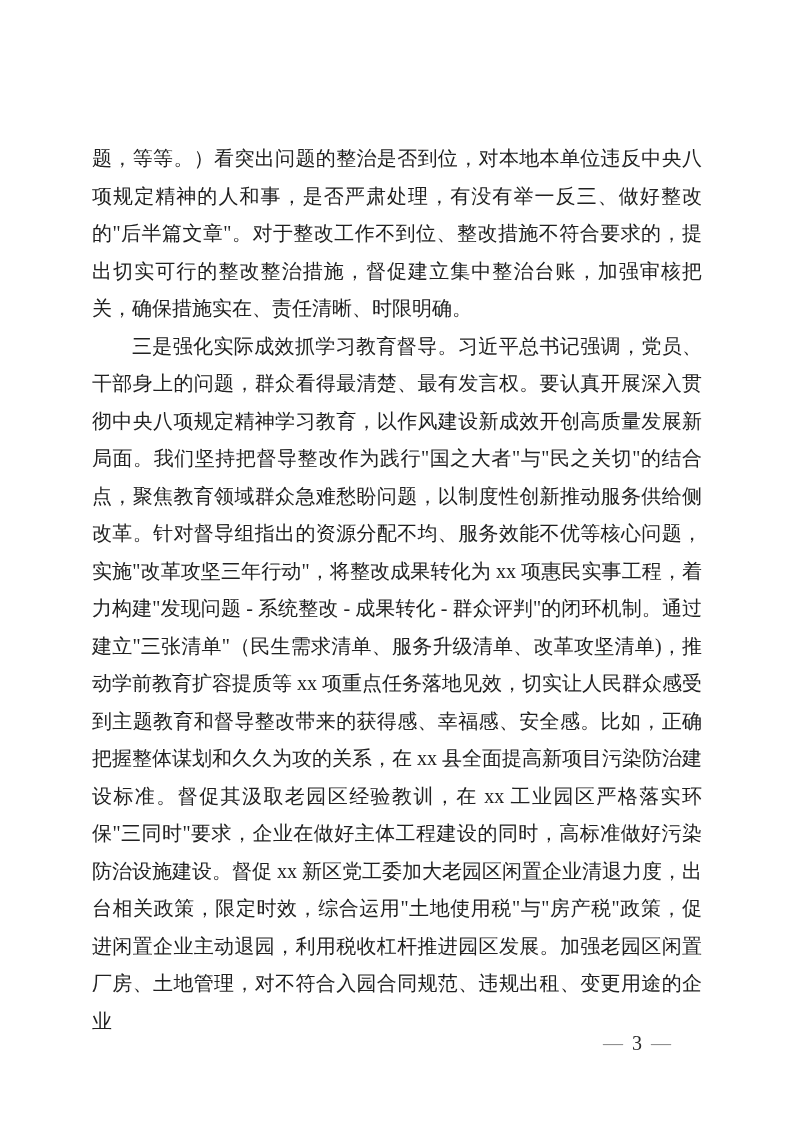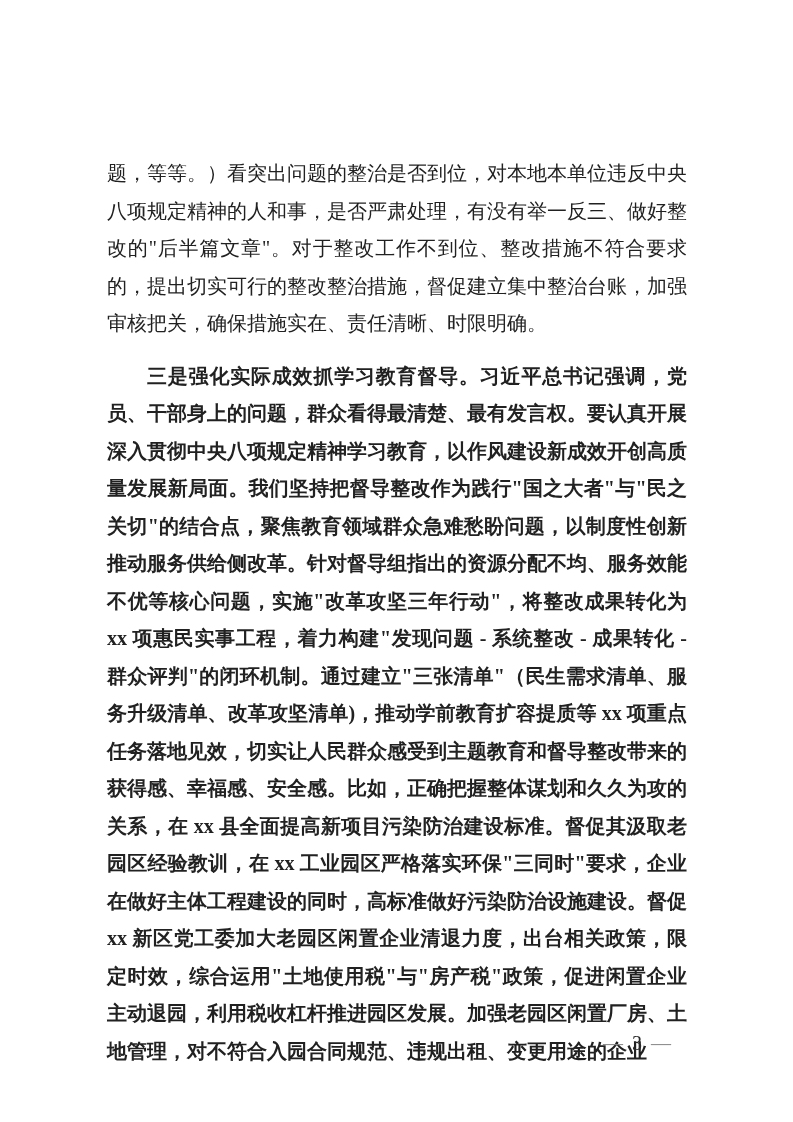--- a/index.html
+++ b/index.html
@@ -19,25 +19,24 @@
   .content {
     position: absolute;
     left: 92px;
     top: 140px;
     width: 610px;
     font-size: 20px;
     line-height: 37.5px;
     text-align: justify;
   }
   .para {
-    margin: 15px;
+    margin: 0;
   }
   .para.indent {
     text-indent: 2em;
-    font-weight: bold;
   }
   .footer {
     position: absolute;
     top: 1032px;
     left: 592px;
     width: 90px;
     font-size: 20px;
     text-align: center;
     white-space: nowrap;
     color: #212121;

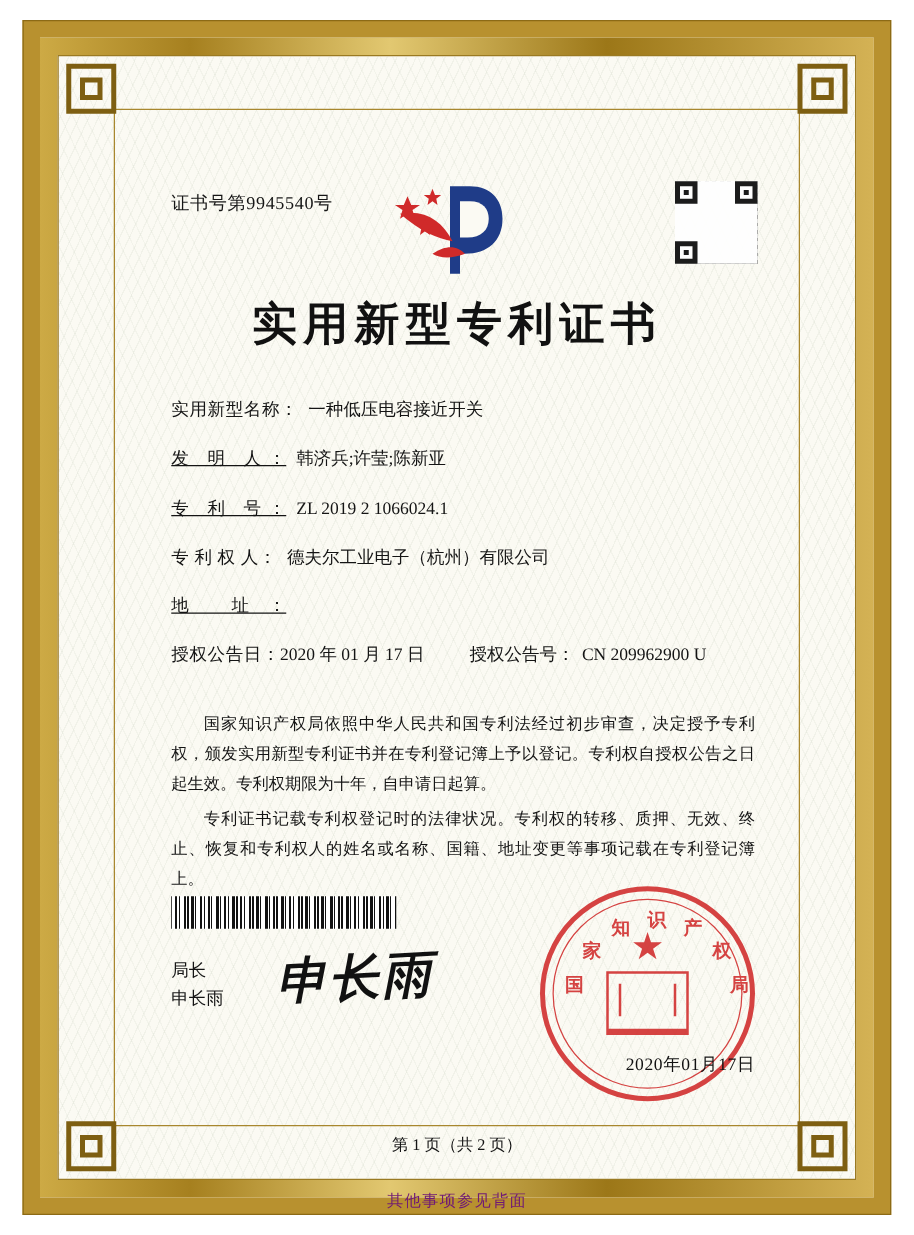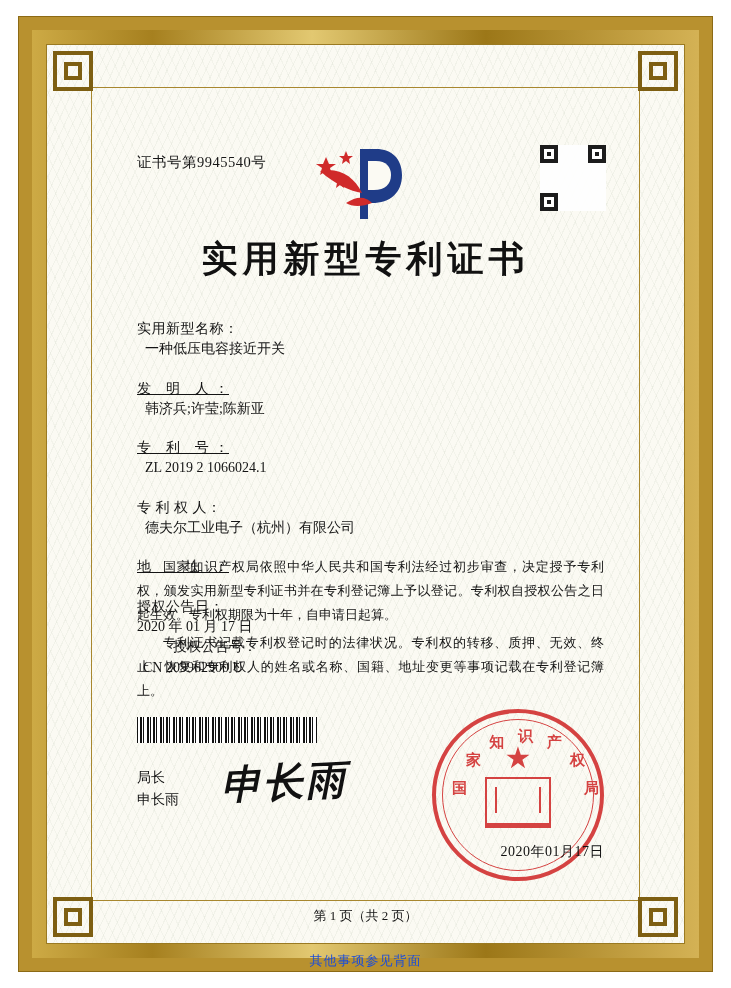--- a/index.html
+++ b/index.html
@@ -174,21 +174,20 @@
     right: 18px;
     top: 212px;
   }
   .field-row {
     display: flex;
     align-items: flex-start;
     margin-bottom: 19px;
     font-size: 14px;
     line-height: 1.45;
     color: #141414;
-    flex-direction: column;
   }
   .field-label {
     flex: 0 0 auto;
     white-space: nowrap;
     letter-spacing: 0.5px;
   }
   .field-label.spread {
     display: inline-block;
     width: 92px;
     text-align: justify;
@@ -205,21 +204,21 @@
   }
   .field-row.two-col .col2 {
     margin-left: 36px;
     white-space: nowrap;
   }
 
   .paragraphs {
     position: absolute;
     left: 28px;
     right: 18px;
-    top: 448px;
+    top: 460px;
     font-size: 13px;
     line-height: 1.85;
     color: #141414;
     text-align: justify;
   }
   .paragraphs p {
     margin: 0 0 4px 0;
     text-indent: 2em;
   }
 
@@ -333,21 +332,21 @@
     color: #141414;
   }
 
   .footer-note {
     position: absolute;
     left: 0;
     right: 0;
     bottom: 18px;
     text-align: center;
     font-size: 13px;
-    color: #1d4ed8;
+    color: #701a75;
     letter-spacing: 1px;
   }
 </style>
 </head>
 <body>
 
 <div id="certificate">
 
   <div class="frame-outer">
     <div class="frame-inner-bg">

## WORK REQUIRED
Output the lines above verbatim, images excluded.

## RESPONSE BOX
--- a/index.html
+++ b/index.html
@@ -19,25 +19,24 @@
   .content {
     position: absolute;
     left: 92px;
     top: 140px;
     width: 610px;
     font-size: 20px;
     line-height: 37.5px;
     text-align: justify;
   }
   .para {
-    margin: 15px;
+    margin: 0;
   }
   .para.indent {
     text-indent: 2em;
-    font-weight: bold;
   }
   .footer {
     position: absolute;
     top: 1032px;
     left: 592px;
     width: 90px;
     font-size: 20px;
     text-align: center;
     white-space: nowrap;
     color: #212121;

--- a/index.html
+++ b/index.html
@@ -174,21 +174,20 @@
     right: 18px;
     top: 212px;
   }
   .field-row {
     display: flex;
     align-items: flex-start;
     margin-bottom: 19px;
     font-size: 14px;
     line-height: 1.45;
     color: #141414;
-    flex-direction: column;
   }
   .field-label {
     flex: 0 0 auto;
     white-space: nowrap;
     letter-spacing: 0.5px;
   }
   .field-label.spread {
     display: inline-block;
     width: 92px;
     text-align: justify;
@@ -205,21 +204,21 @@
   }
   .field-row.two-col .col2 {
     margin-left: 36px;
     white-space: nowrap;
   }
 
   .paragraphs {
     position: absolute;
     left: 28px;
     right: 18px;
-    top: 448px;
+    top: 460px;
     font-size: 13px;
     line-height: 1.85;
     color: #141414;
     text-align: justify;
   }
   .paragraphs p {
     margin: 0 0 4px 0;
     text-indent: 2em;
   }
 
@@ -333,21 +332,21 @@
     color: #141414;
   }
 
   .footer-note {
     position: absolute;
     left: 0;
     right: 0;
     bottom: 18px;
     text-align: center;
     font-size: 13px;
-    color: #1d4ed8;
+    color: #701a75;
     letter-spacing: 1px;
   }
 </style>
 </head>
 <body>
 
 <div id="certificate">
 
   <div class="frame-outer">
     <div class="frame-inner-bg">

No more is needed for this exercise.